### Work request
When you reach the line containing "margin: 18px 19px 0 24px;" in the data below, reproduce it and every line that follows, exactly and without additions.
--
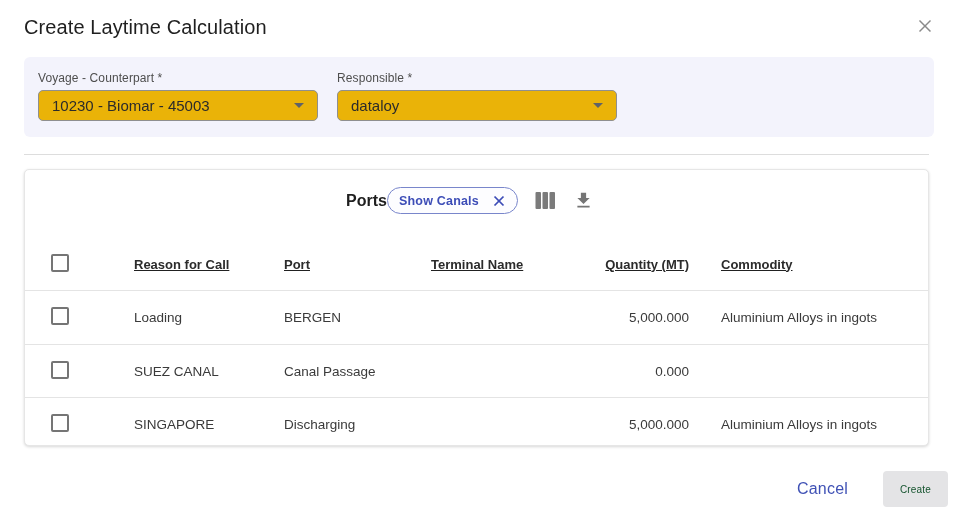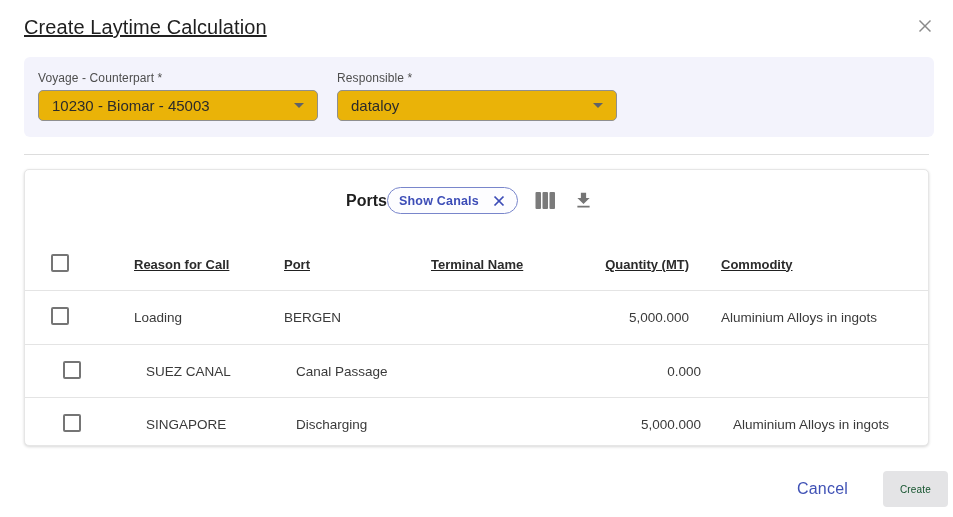--- a/index.html
+++ b/index.html
@@ -9,21 +9,20 @@
     background: #ffffff;
     color: #212121;
     overflow: hidden;
   }
   .dialog { width: 953px; height: 517px; position: relative; }
 
   
   .dlg-header {
     display: flex; justify-content: space-between; align-items: flex-start;
     padding: 15px 17px 0 24px;
-    text-decoration: underline;
   }
   .dlg-title { font-size: 20px; font-weight: 500; line-height: 24px; color: #1f1f1f; letter-spacing: .1px; }
   .close-btn {
     background: none; border: none; cursor: pointer; padding: 2px; line-height: 0;
   }
 
   
   .form-panel {
     margin: 18px 19px 0 24px;
     background: #f3f3fc;
@@ -76,21 +75,21 @@
 
   
   .tbl { margin-top: 24px; }
   .trow {
     display: grid;
     grid-template-columns: 109px 150px 147px 140px 118px 1fr;
     align-items: center;
     height: 53px;
   }
   .trow.thead { border-bottom: 1px solid #e4e4e4; text-decoration: underline; }
-  .trow.tdata + .trow.tdata { border-top: 1px solid #e4e4e4; padding-left: 12px; }
+  .trow.tdata + .trow.tdata { border-top: 1px solid #e4e4e4; }
   .td { font-size: 13.5px; color: #3a3a3a; }
   .td.th { font-size: 13px; font-weight: 700; color: #2b2b2b; }
   .td-cb { padding-left: 26px; }
   .td-qty { text-align: right; }
   .td-com { padding-left: 32px; }
   .cb {
     display: inline-block; width: 18px; height: 18px;
     border: 2px solid #757575; border-radius: 2px; background: #fff; cursor: pointer;
   }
--
### Solved exercise
     margin: 18px 19px 0 24px;
     background: #f3f3fc;
@@ -76,21 +75,21 @@
 
   
   .tbl { margin-top: 24px; }
   .trow {
     display: grid;
     grid-template-columns: 109px 150px 147px 140px 118px 1fr;
     align-items: center;
     height: 53px;
   }
   .trow.thead { border-bottom: 1px solid #e4e4e4; text-decoration: underline; }
-  .trow.tdata + .trow.tdata { border-top: 1px solid #e4e4e4; padding-left: 12px; }
+  .trow.tdata + .trow.tdata { border-top: 1px solid #e4e4e4; }
   .td { font-size: 13.5px; color: #3a3a3a; }
   .td.th { font-size: 13px; font-weight: 700; color: #2b2b2b; }
   .td-cb { padding-left: 26px; }
   .td-qty { text-align: right; }
   .td-com { padding-left: 32px; }
   .cb {
     display: inline-block; width: 18px; height: 18px;
     border: 2px solid #757575; border-radius: 2px; background: #fff; cursor: pointer;
   }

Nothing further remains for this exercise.